Unburning carbon dioxide economically and at scale is a tough problem, but potentially world-changing
With a scientist’s eyes, you can practically see carbon cycling through the living environment. Looking at a tree, you realise that it grew from a small seedling and that all that mass had to come from somewhere. Half the weight (more or less) of a living tree is water, but the other half is almost entirely various carbon compounds – and virtually all of that carbon was pulled from the air as carbon dioxide. The phosphorus, nitrogen, and sulfur came via the soil, but most of what you’re looking at used to be in the atmosphere. Burn the wood, and most of it goes right back.
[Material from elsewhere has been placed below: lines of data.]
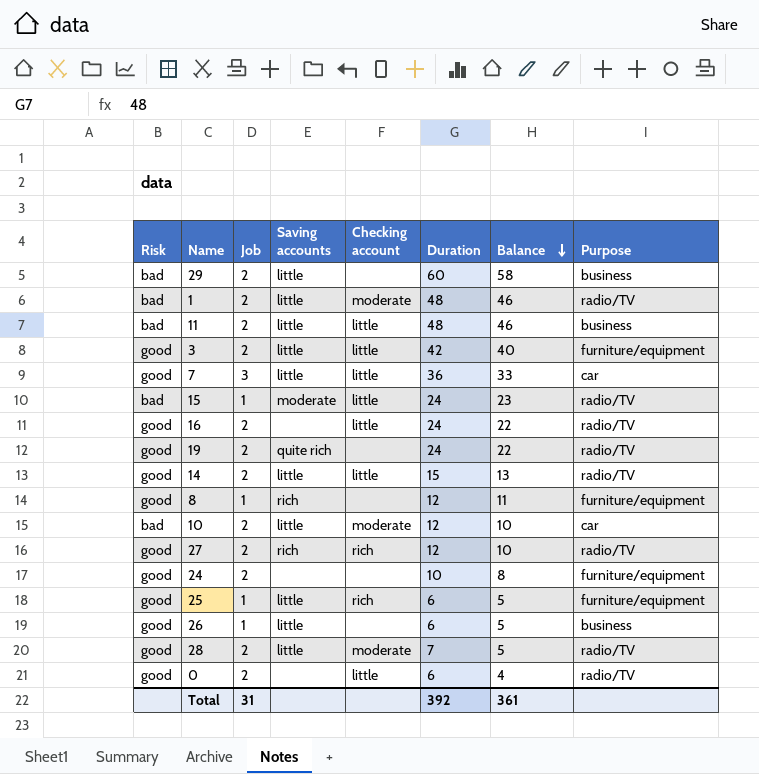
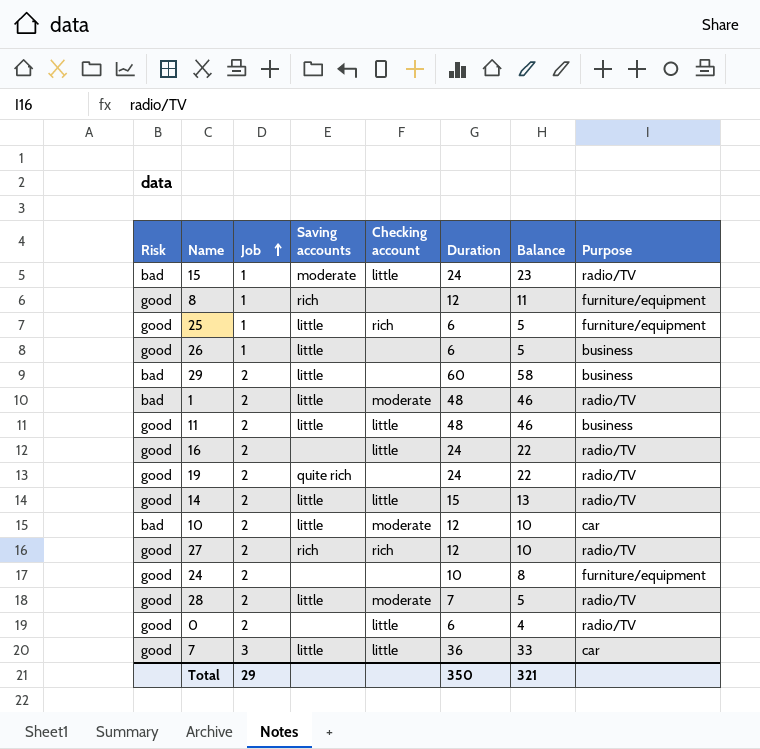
row order: Balance descending -> Job ascending
row 3: good | 2 | little | little | 42 | 40 | furniture/equipment -> none
11 | Risk: bad -> good
Total | Job: 31 -> 29
Total | Duration: 392 -> 350
Total | Balance: 361 -> 321

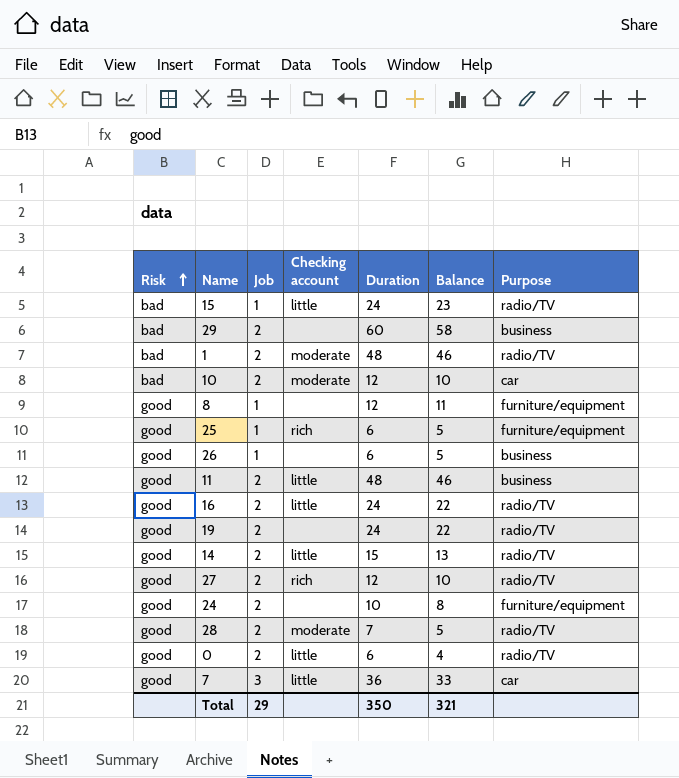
row order: Job ascending -> Risk ascending
column Saving accounts | position: 4 -> none

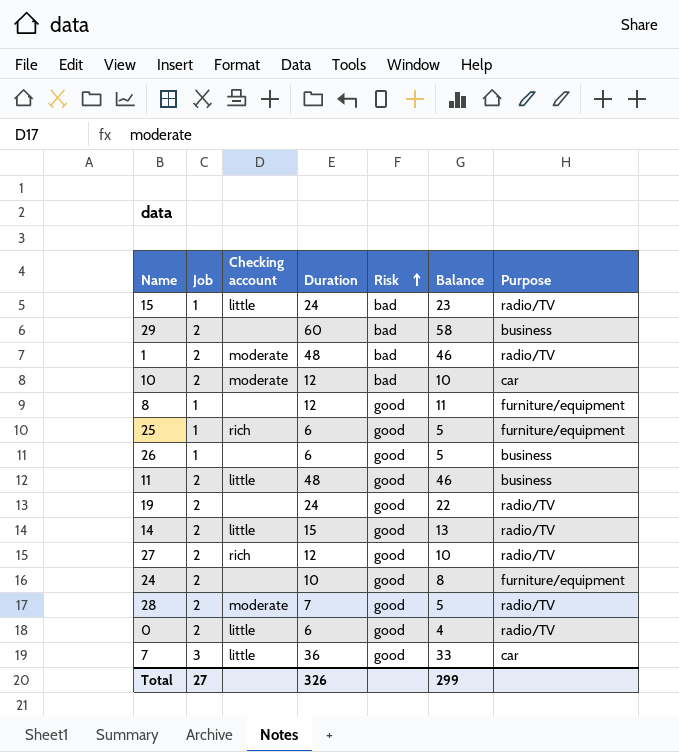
column Risk | position: 1 -> 5
row 16: good | 2 | little | 24 | 22 | radio/TV -> none
Total | Job: 29 -> 27
Total | Duration: 350 -> 326
Total | Balance: 321 -> 299

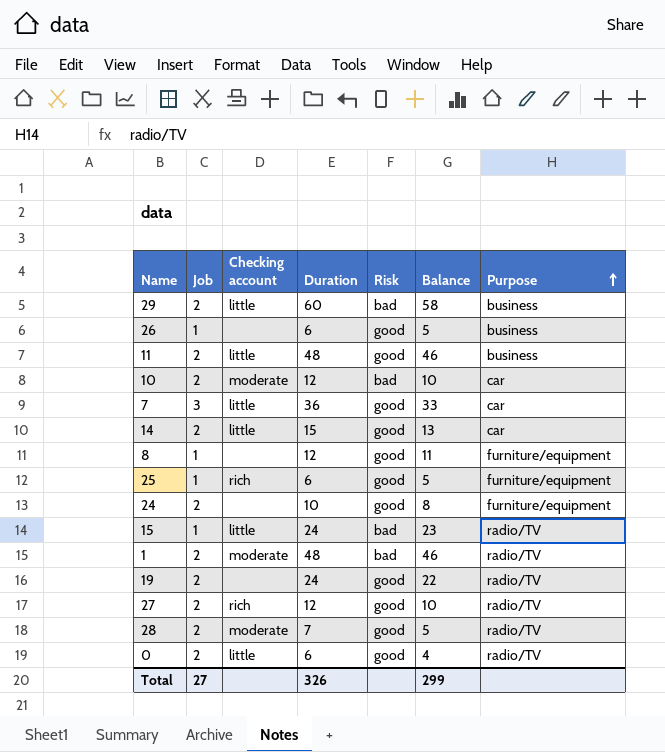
row order: Risk ascending -> Purpose ascending
29 | Checking account: none -> little
14 | Purpose: radio/TV -> car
But imagine burning in reverse: taking carbon dioxide and turning it back into more reduced carbon compounds. That would be a fine thing in several directions at once. We would pull carbon dioxide out of the atmosphere, where there is definitely too much of it at the moment, and create a useful chemical feedstock without having to use fossil fuels along the way. Let’s use a short phrase that has vast amounts of work hidden inside and say that, run on a sufficiently large scale, such a process would change the world.
Virtually all the carbon in a tree was pulled from the air as carbon dioxide. Burn the wood, and most of it goes right back.
Now, your thermodynamic intuition may well be telling you (correctly!) that since burning is such a fine energy-releasing process, that reversing it is going to take energy being put back into the system somehow. There is indeed no way around that, but the key then becomes how to get that energy input down as low as possible. Look at nitrogen for an example: microorganisms are fixing atmospheric nitrogen on a vast scale at room temperature and pressure. Meanwhile, we humans rely on variations on the Haber process. That runs at high temperatures and pressures, using heaps of energy, but is keeping a substantial part of the world’s population alive and a substantial part of the Earth’s remaining wild landscapes unploughed through fertiliser production.
Similarly, plants are constantly reverse-burning carbon dioxide in their leaves. The external energy source is, of course, sunlight. And the energy barrier for the process is made as small as possible through enzymatic catalysis, just as with nitrogen fixation. That could be just the sort of thing to emulate, making a sort of giant supercharged solar-powered artificial leaf. What’s more, in plants the other half of the electrochemical reaction is water-splitting, which in an artificial system could be used to produce a very useful stream of pure hydrogen. Indeed, that process by itself would be a great advance. You will not be surprised to know that a great deal of money and effort has already gone into trying to realise such ideas.
We tend to think of enzymes as having amazing selectivity and turnover, but RuBisCo only works at the finger-counting speed of about three carbon dioxide molecules per second
Complications ensue, as they always do. Even if we match the enzymatic route, we would almost certainly deploy it first in situations where there’s a much higher carbon dioxide concentration available to work with, such as exhaust pipes and smokestacks. That means that our amazing catalyst will need to deal with the other components of that waste stream without fouling. And about that catalyst? The plant enzyme that handles the first step of carbon dioxide fixation is RuBisCo, and looking at it is a bit worrisome. We tend to think of enzymes as having amazing selectivity and turnover, and over the last billion or two years many of them have achieved extraordinary activity. But RuBisCo only works at the finger-counting speed of about three individual carbon dioxide molecules per second, which is why there is such a huge amount of it in any living plant (it is almost certainly the most abundant enzyme on Earth). That low turnover seems to be a direct consequence of getting the enzyme to take up carbon dioxide in its active site instead of oxygen. If there’s a way to get higher activity along with greater selectivity, evolution has (despite enormous payoffs for success) failed to stumble across it since the first photosynthetic life emerged, and that is indeed food for thought. Efforts are thus going into all sorts of interesting and unusual inorganic and organometallic catalysts, a landscape that biochemical evolution has not had the chance to explore so thoroughly.
Progress is being made, and there is no reason to believe that these goals are impossible. Our own ingenuity got us into the carbon dioxide trap, and perhaps it can get us out. The world may yet be changed – again.